This thread has been locked.

If you have a related question, please click the "Ask a related question" button in the top right corner. The newly created question will be automatically linked to this question.

C66x Reading another Core's L2 inconsistent state

Hi


We are using the TI C6678 processor in our product and are encountering a bug that, for lack of understanding, are not yet able to fix.  Due to IP rights issue, we cannot post our original code so I have attempted to create a simple project that illustrate the problem.  Our product uses code that have been compiled with optimization turned on (-O3 -ms3), and we only encounter the issue after about 20 minutes.  But my sample project will only demonstrate the issue when optimization was turned off.   So the exact scenario might not be duplicated, but the underlying cause may be the same.
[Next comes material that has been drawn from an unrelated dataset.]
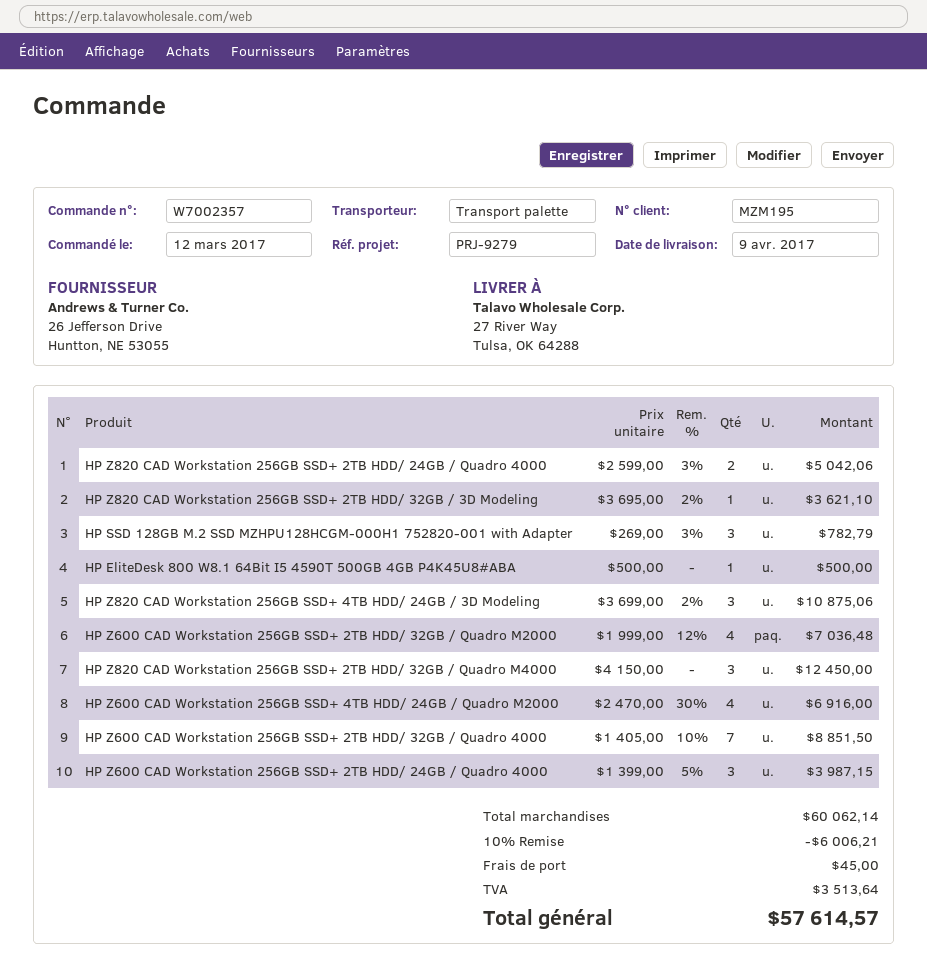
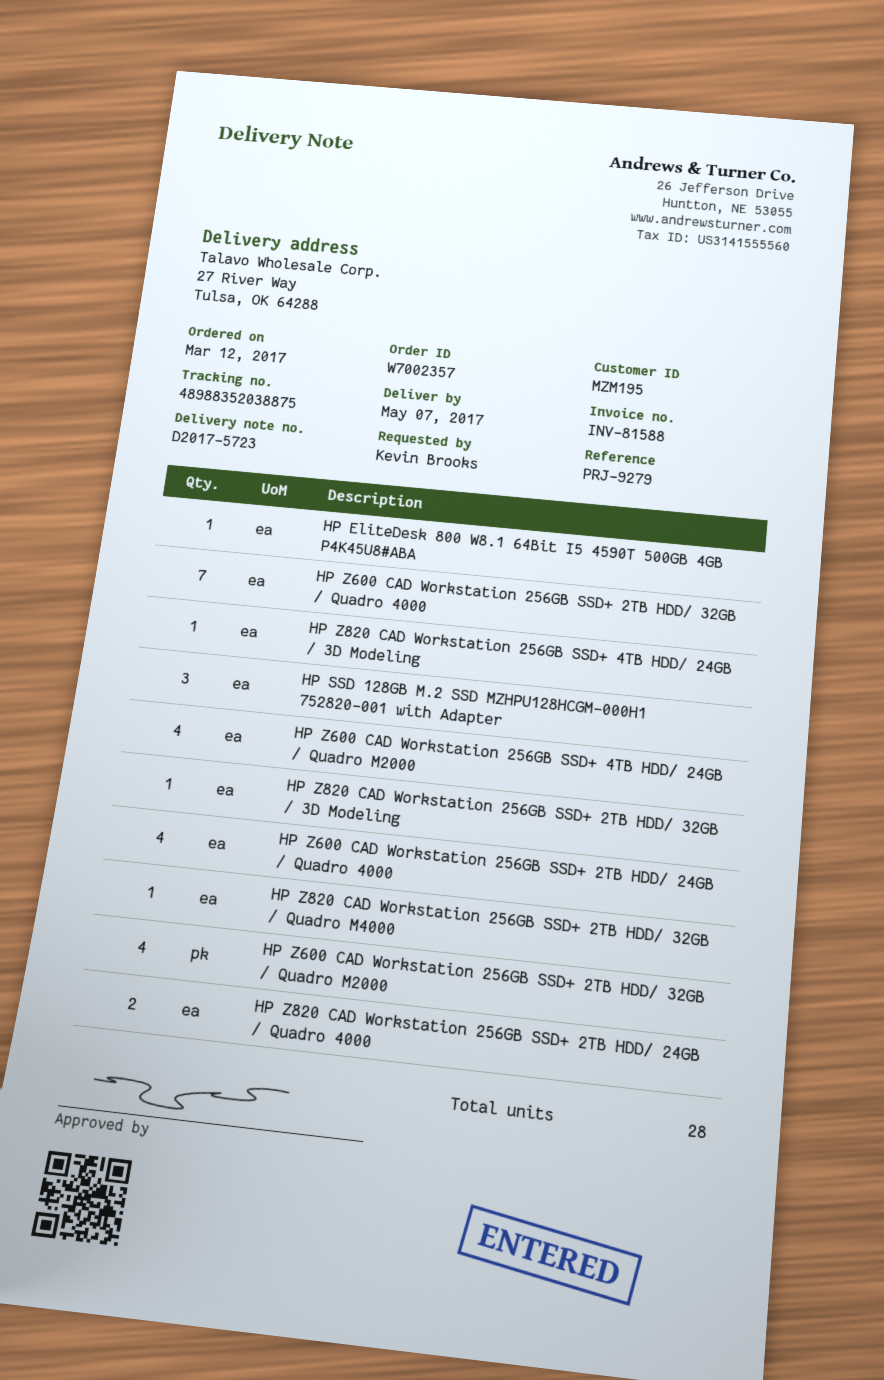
delivery date: 2017-04-09 -> 2017-05-07
HP Z820 CAD Workstation 256GB SSD+ 4TB HDD/ 24GB / 3D Modeling: 3 -> 1
HP Z820 CAD Workstation 256GB SSD+ 2TB HDD/ 32GB / Quadro M4000: 3 -> 1
HP Z600 CAD Workstation 256GB SSD+ 2TB HDD/ 24GB / Quadro 4000: 3 -> 4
The overall architecture of our system is that we have one core responsible for communication with Desktop PC (TCP core), one core responsible for updating a status buffer (MONITOR core), and other cores responsible for doing other tasks, but with the result written to a circular buffer.  The status buffer (written by the MONITOR core) is in L2 of the MONITOR core.  The circular buffer is in DDR3.  In order to guarantee what's read for that tail value is coherent, we created a structure to solve the issue by:

Structure {
Systematic row: {
Absolute position - 64 bit value
Relative position - 32 bit value
Update counter - 32 bit value
}
Redundant Row {
Absolute position - 64 bit value
Relative position - 32 bit value
Update counter - 32 bit value
}
}

The monitor core's job is to update the Systematic row first (and it's very first write is to the 64 bit absolute position), then perform a copy from the systematic row to the redundant row.   The PC will read the whole structure at various / random intervals.  When the PC sees non-matching systematic and redundant values, it will discard those values and reread the structure.  The ISSUE is that when the PC reads a structure where the systematic and redundant rows are equal, SOMETIMES the relative position is inconsistent with the absolute value.  In fact, we see that the SYSTEMATIC and REDUNDANT Absolute positions (the two 64 bit values) are lagging the  RELATIVE positions by 1 update.  WHERE AS the MONITOR core will never put the structure in such a state (where the ABSOLUTE value is lagging the RELATIVE value)


When I examine the disassembly code from my sample project (and run it in debugger in assembly step mode)I can see that the the MONITOR is writing the 64 bit Absolute position first, then write to 32 bit relative.. etc, in the order we wrote.  And we can see that the reader is reading (in double words) in the same order, but we can't understand how can the REDUNDANT ROW can be EQUAL to the SYSTEMATIC row, yet the 64 bit ABSOLUTE value can be inconsistent with RELATIVE value.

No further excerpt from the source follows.